We like to think that most nonprofits are concerned about their reach toward individuals who might struggle to connect with their offerings, at least in the best of times. Not all leaders think that way, but organizations that value equity of access must consider the plights of those who might be systematically excluded from engagement efforts. If the pandemic forced us onto new and unfamiliar ground, now is the time to assess and balance how technologies have affected our reach, for better and for worse.
We wanted to know how technology use has changed in volunteer management, especially through the pandemic. So, we assembled a research team at Arizona State University and set off on an ambitious research project to survey and interview volunteer managers across the U.S. and Canada about their technology use.
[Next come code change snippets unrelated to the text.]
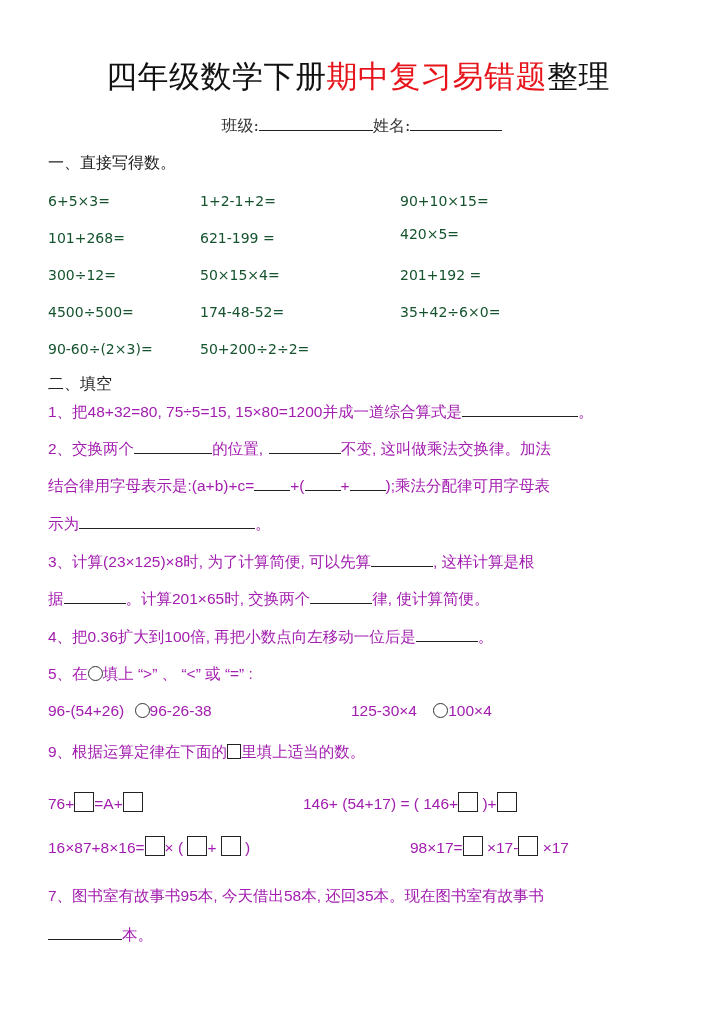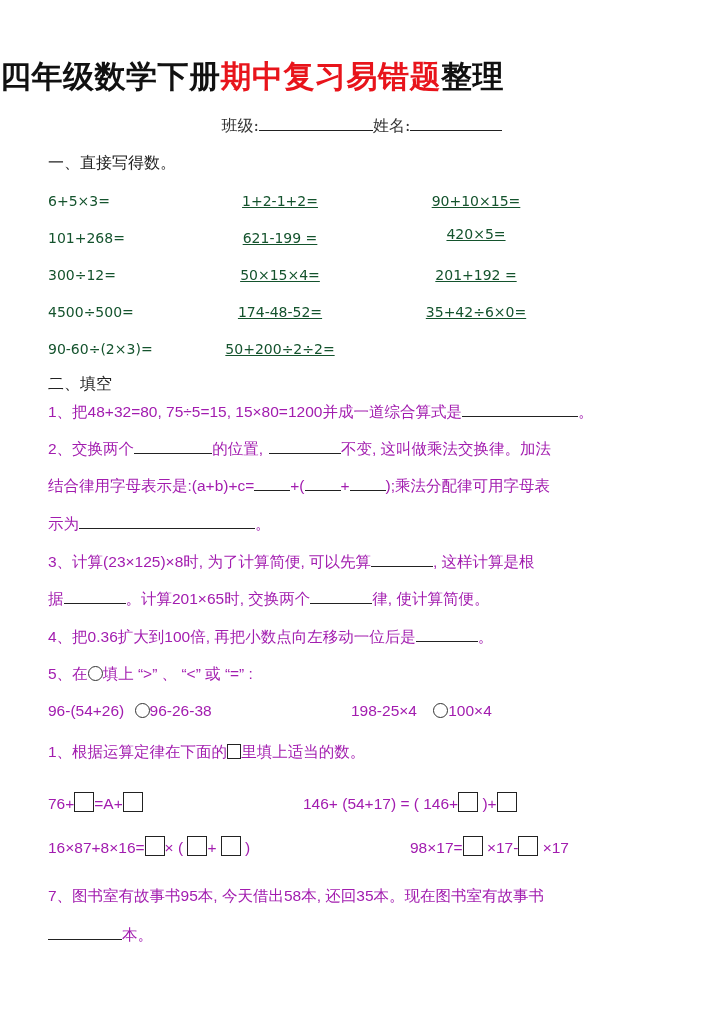--- a/index.html
+++ b/index.html
@@ -5,23 +5,23 @@
     * { margin: 0; padding: 0; box-sizing: border-box; }
     html, body { width: 724px; height: 1024px; background: #ffffff; overflow: hidden; }
     body {
       font-family: "DejaVu Sans", "Liberation Sans", sans-serif;
       color: #1a1a1a;
       position: relative;
     }
     .title {
       position: absolute;
       top: 56px; left: 0; width: 716px;
-      text-align: left;
+      text-align: center;
       font-size: 31px;
-      font-weight: 700;
+      font-weight: 400;
       letter-spacing: 0.5px;
       color: #111;
       white-space: nowrap;
     }
     .title .red { color: #e8141b; }
     .info {
       position: absolute;
       top: 115px; left: 0; width: 724px;
       text-align: center;
       font-family: "DejaVu Serif", "Liberation Serif", serif;
@@ -41,21 +41,21 @@
       font-size: 16px;
       color: #222;
       white-space: nowrap;
     }
     .expr {
       position: absolute;
       font-size: 14px;
       color: #14532d;
       white-space: nowrap;
     }
-    .expr.r { text-align: center; text-decoration: underline; }
+    .expr.r { text-align: left; }
     .line {
       position: absolute;
       left: 48px;
       font-size: 15.5px;
       color: #a21caf;
       white-space: nowrap;
       font-family: "Liberation Sans", "DejaVu Sans", sans-serif;
     }
     .box {
       display: inline-block;
@@ -133,26 +133,26 @@
 </div>
 
 <div class="line" style="top:664px">
   <span>5、在</span><span class="circle"></span><span>填上 “&gt;” 、 “&lt;” 或 “=” :</span>
 </div>
 <div class="line" style="top:702px">
   <span>96-(54+26)</span>
   <span class="circle" style="margin-left:6px"></span><span>96-26-38</span>
 </div>
 <div class="line" style="top:702px;left:351px">
-  <span>198-25×4</span>
+  <span>125-30×4</span>
   <span class="circle" style="margin-left:12px"></span><span>100×4</span>
 </div>
 
 <div class="line" style="top:742px">
-  <span>1、根据运算定律在下面的</span><span class="box small"></span><span>里填上适当的数。</span>
+  <span>9、根据运算定律在下面的</span><span class="box small"></span><span>里填上适当的数。</span>
 </div>
 
 <div class="line" style="top:792px">
   <span>76+</span><span class="box"></span><span>=A+</span><span class="box"></span>
 </div>
 <div class="line" style="top:792px;left:303px">
   <span>146+ (54+17) = ( 146+</span><span class="box"></span>
   <span>)+</span><span class="box"></span>
 </div>
 

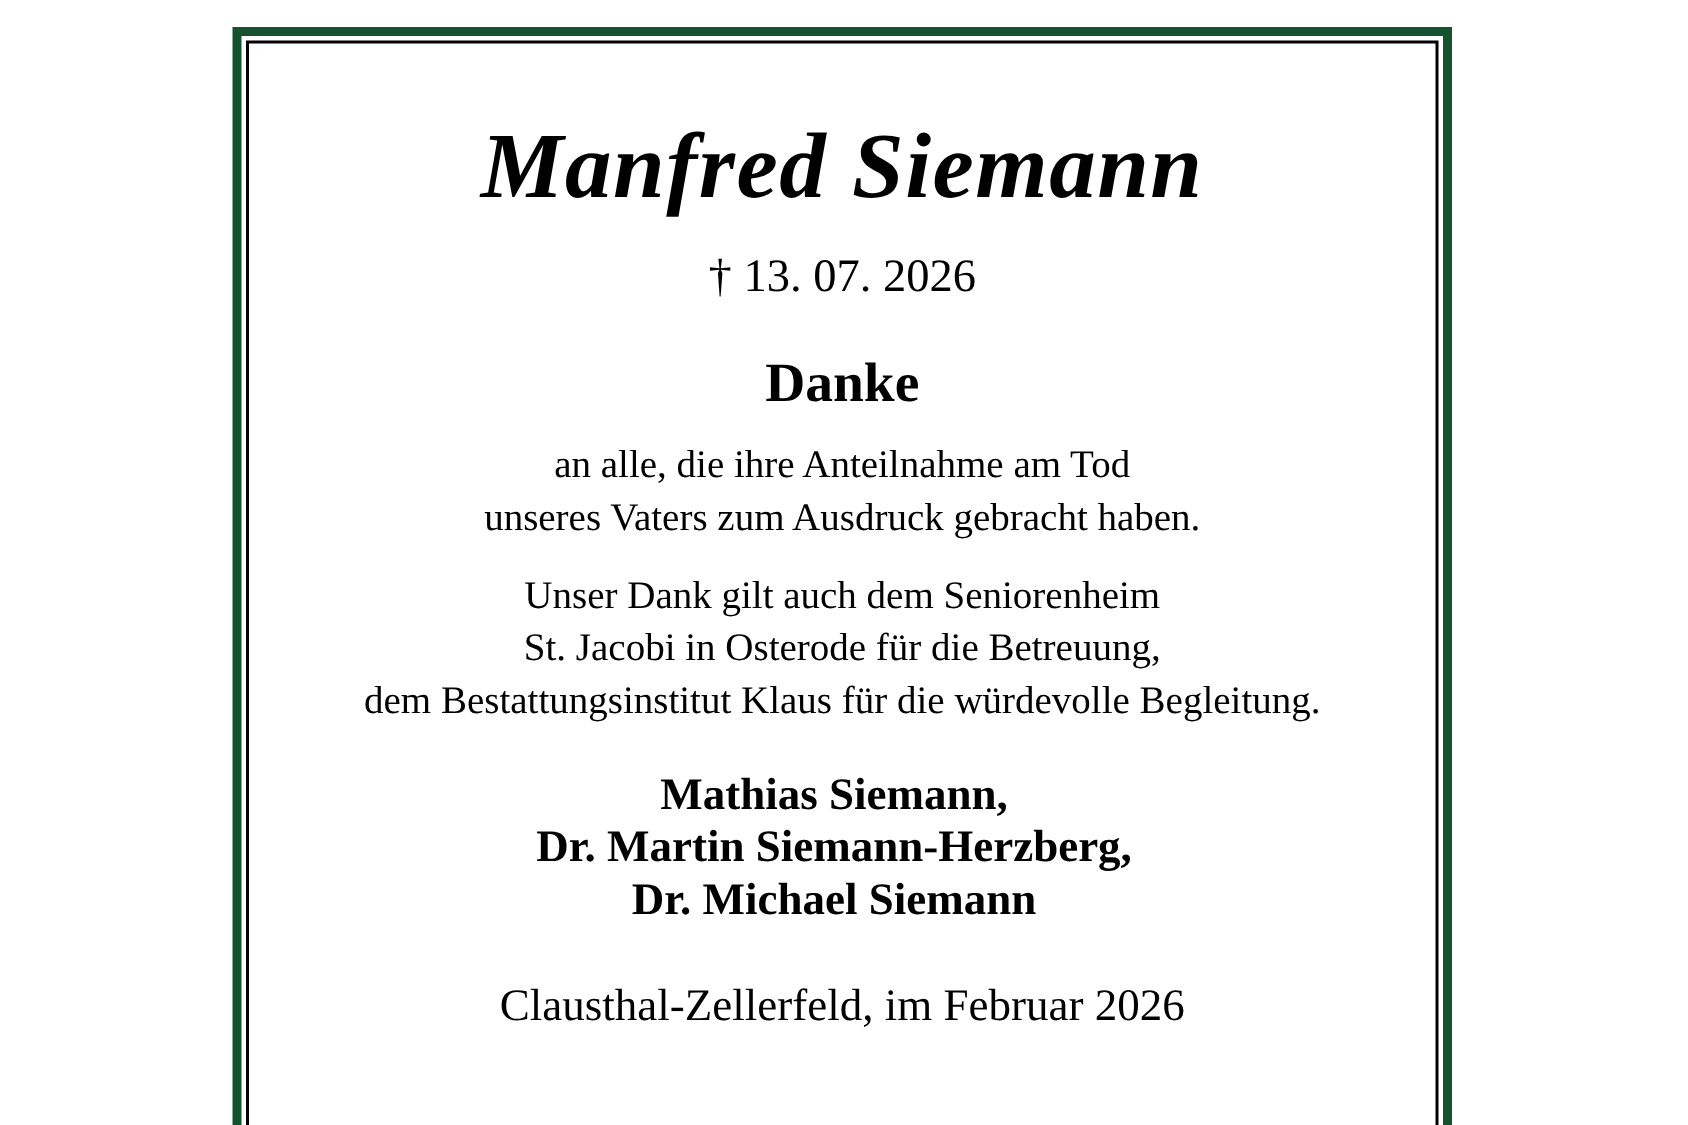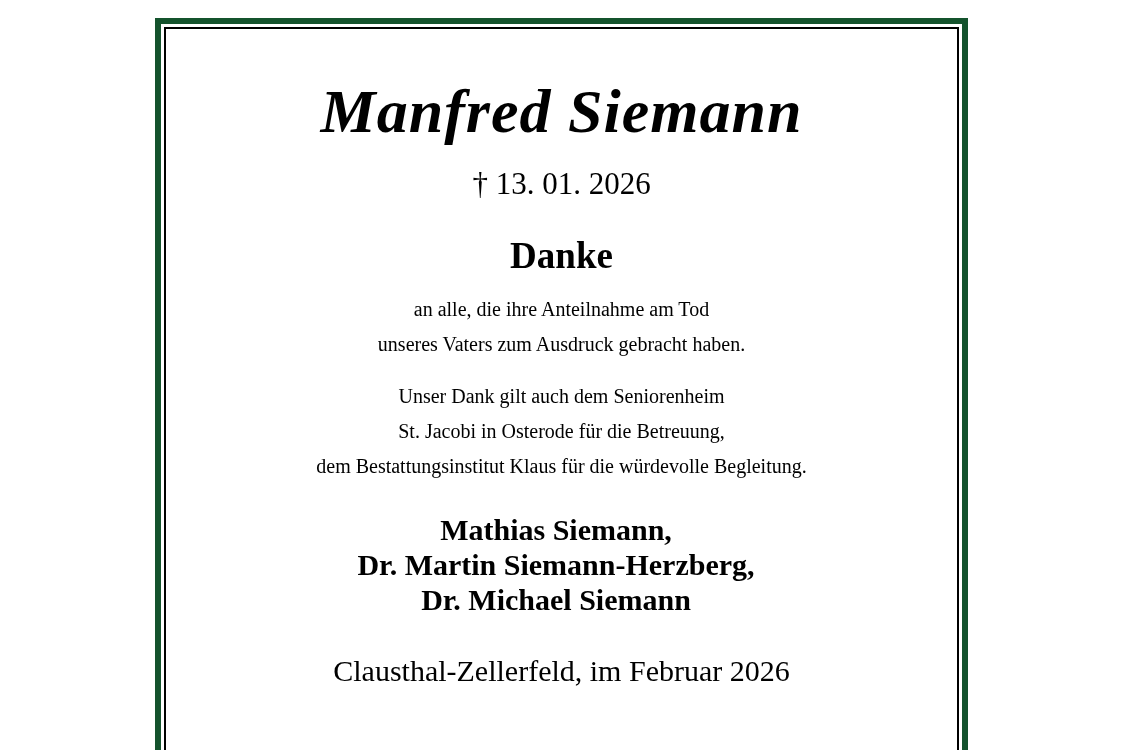--- a/index.html
+++ b/index.html
@@ -50,21 +50,21 @@
   }
   .thanks-heading {
     margin-top: 34px;
     font-size: 37px;
     line-height: 40px;
     font-weight: bold;
     text-align: center;
   }
   .para {
     margin: 16px 0 0 0;
-    font-size: 20px;
+    font-size: 26px;
     line-height: 35px;
   }
   .para2 {
     margin-top: 17px;
   }
   .mourners {
     margin: 28px 11px 0 0;
     font-size: 30px;
     line-height: 35px;
     font-weight: bold;
@@ -81,21 +81,21 @@
 </style>
 </head>
 <body>
 
 <div class="frame-outer">
   <div class="frame-inner">
     <div class="content">
 
       <h1 class="deceased-name">Manfred Siemann</h1>
 
-      <div class="death-date">† 13. 01. 2026</div>
+      <div class="death-date">† 13. 07. 2026</div>
 
       <div class="thanks-heading">Danke</div>
 
       <p class="para">
         <span class="line">an alle, die ihre Anteilnahme am Tod</span>
         <span class="line">unseres Vaters zum Ausdruck gebracht haben.</span>
       </p>
 
       <p class="para para2">
         <span class="line">Unser Dank gilt auch dem Seniorenheim</span>

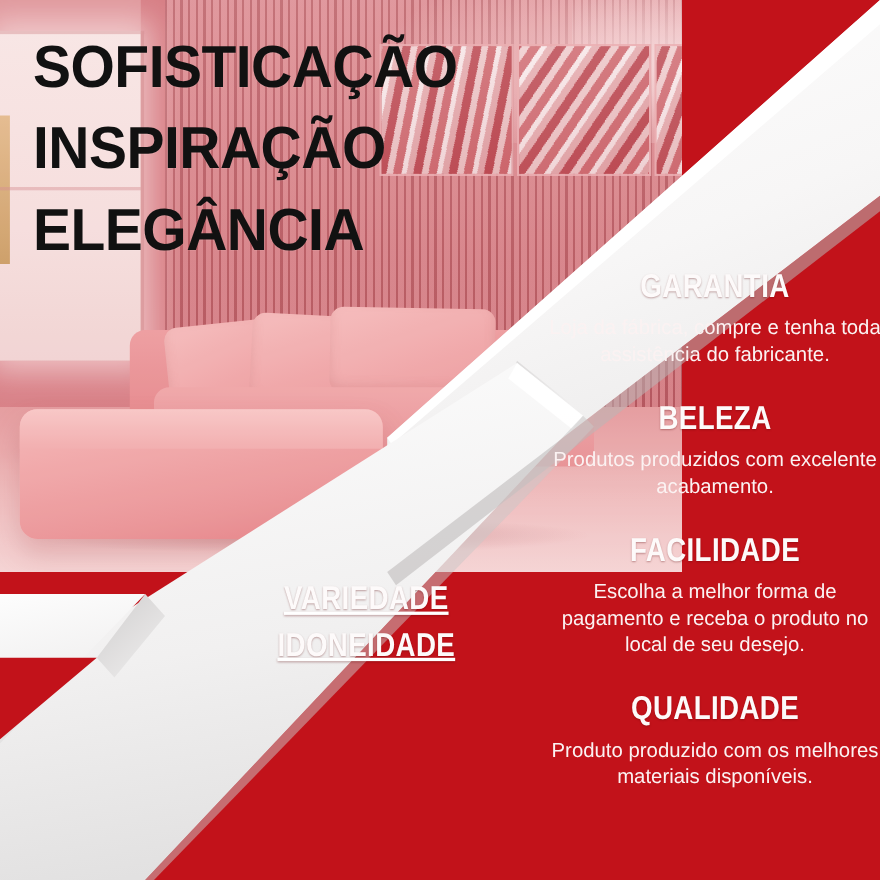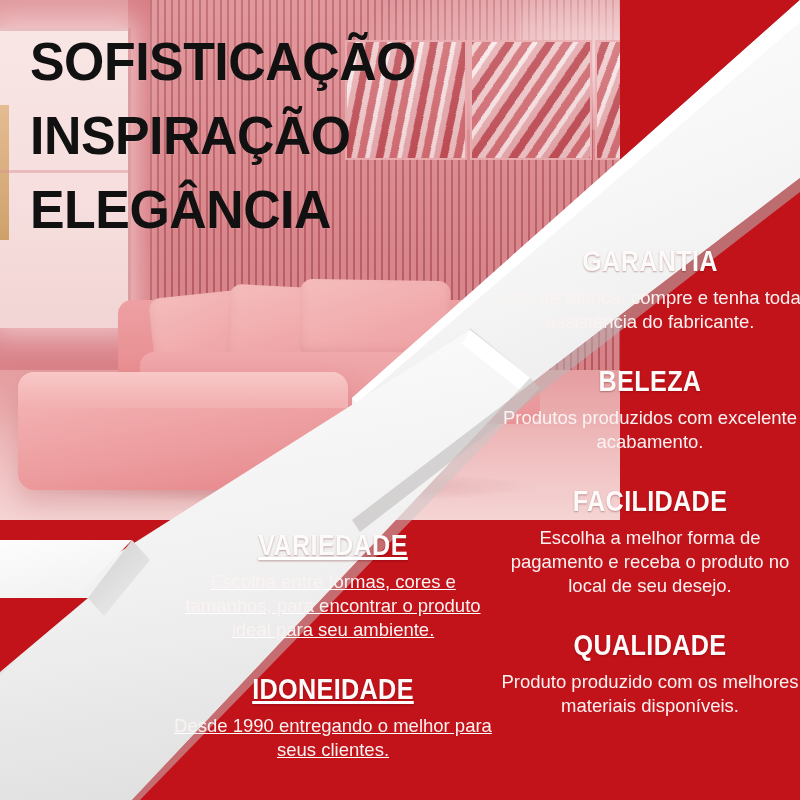--- a/index.html
+++ b/index.html
@@ -219,18 +219,16 @@
     <h3>BELEZA</h3>
     <p>Produtos produzidos com excelente acabamento.</p>
     <h3>FACILIDADE</h3>
     <p>Escolha a melhor forma de pagamento e receba o produto no local de seu desejo.</p>
     <h3>QUALIDADE</h3>
     <p>Produto produzido com os melhores materiais disponíveis.</p>
   </div>
 
   <div class="col" id="col-left">
     <h3>VARIEDADE</h3>
-    <p>Escolha entre formas, cores e tamanhos, para encontrar o produto ideal para seu ambiente.</p>
     <h3>IDONEIDADE</h3>
-    <p>Desde 1990 entregando o melhor para seus clientes.</p>
   </div>
 
 </div>
 
 </body></html>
Although we did not start with a particular emphasis on equity and access, this theme came up regularly in our conversations with the field.
To be sure, the pandemic has thrown a wrench into ways that nonprofits have engaged their stakeholders over the past couple years. That wrench is key to the Big Theme and Conclusion of this article. In short, when we are forced into action, we do not always have time to be thoughtful and properly strategic. We can only hope that we later have the time, information, and bandwidth to make new, better decisions.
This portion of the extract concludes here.